Nmap (The Network Mapper) is a powerful open source utility intended for network exploration and analysis. With Nmap you can rapidly scan large networks and single hosts. It uses raw IP packets to determine available hosts on targeted networks, and what operating system, services, and firewall (if any) they are running.

Ettercap is designed for network administrators to see what kind of information is exposed on their network. The tool features sniffing of live connections, content filtering on the fly, and supports active and passive dissection of protocols. With this tool it's easy to see all the connections going to and from monitored computers.

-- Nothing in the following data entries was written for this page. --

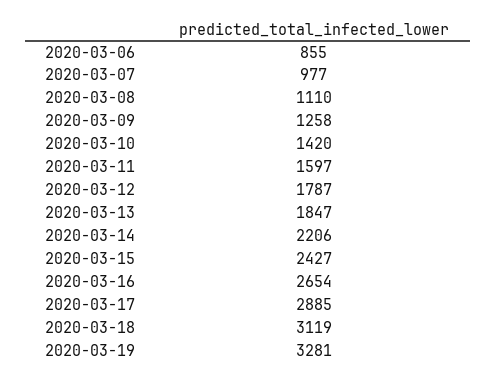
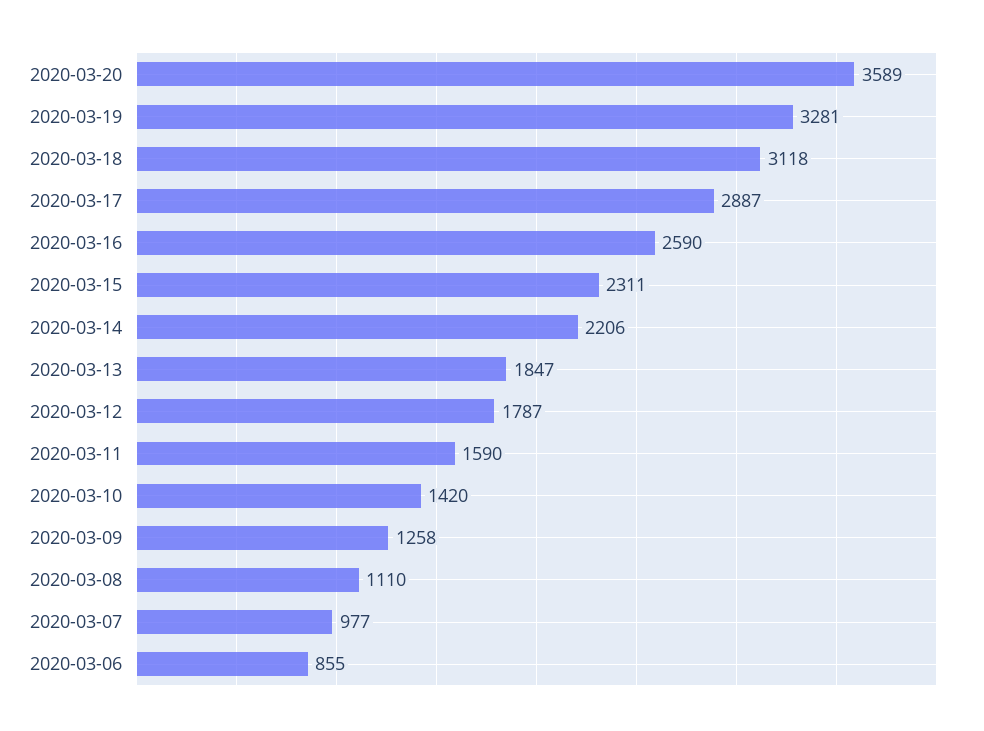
2020-03-11: 1597 -> 1590
2020-03-15: 2427 -> 2311
2020-03-16: 2654 -> 2590
2020-03-17: 2885 -> 2887
2020-03-18: 3119 -> 3118
2020-03-20: none -> 3589

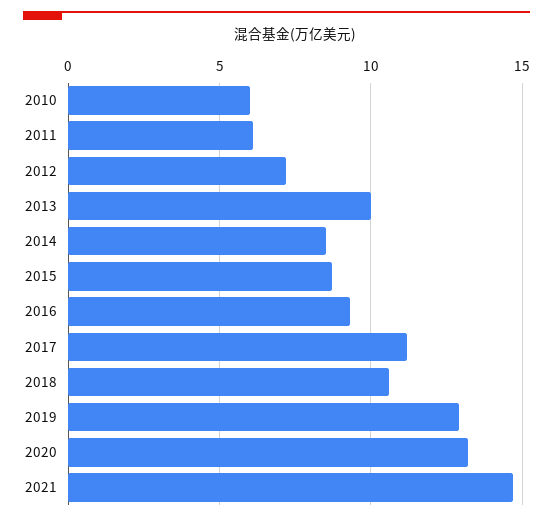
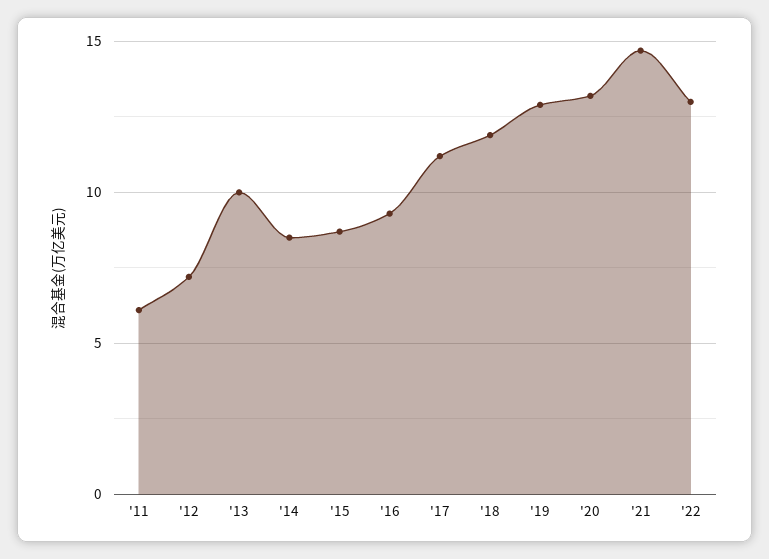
2010: 6 -> none
2018: 10.5 -> 12
'22: none -> 13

With Hydra you can check the security level of network passwords. It is a brute-force logon cracker that can be customized with use of modules to add support for protocols. Hydra supports a variety of protocols: Cisco AAA, LDAP3, LDAP2, ISQ, IMAP, POP3, VNC, CVS, MYSQL, SMB, MS-SQL, HTTPS, FTP, and others. This tool is a proof of concept, just to show how easy it would be to gain unauthorized access to a system -- it's not meant to be used for illegal purposes.

Everything works out of the box

In the Control Panel submenu, you will find Partimage, a useful tool for saving partitions to an image file. You will also find ppconfig, which can be used to set up a dial-up connection to your ISP, and netconfig, which helps configure your network card. MitraX also includes a GUI tool to set up a firewall, making MitraX a good distro for quickly setting up a firewall or router.

The multimedia submenu shows two applications: MPlayer and SimpleCDR-X. MPlayer is compiled with all the necessary codecs, so you can listen to popular music formats and watch DivX movies without any problems.

MitraX has an option that isn't found with many other distributions: when you boot the system from CD and save it to RAM, the CD/DVD player ejects the disc automatically. With one MitraX CD you can boot as many computers as you wish, and then connect them to a network. After that, your CD or DVD drive is ready for use, and you can insert a disc with movies or music and enjoy.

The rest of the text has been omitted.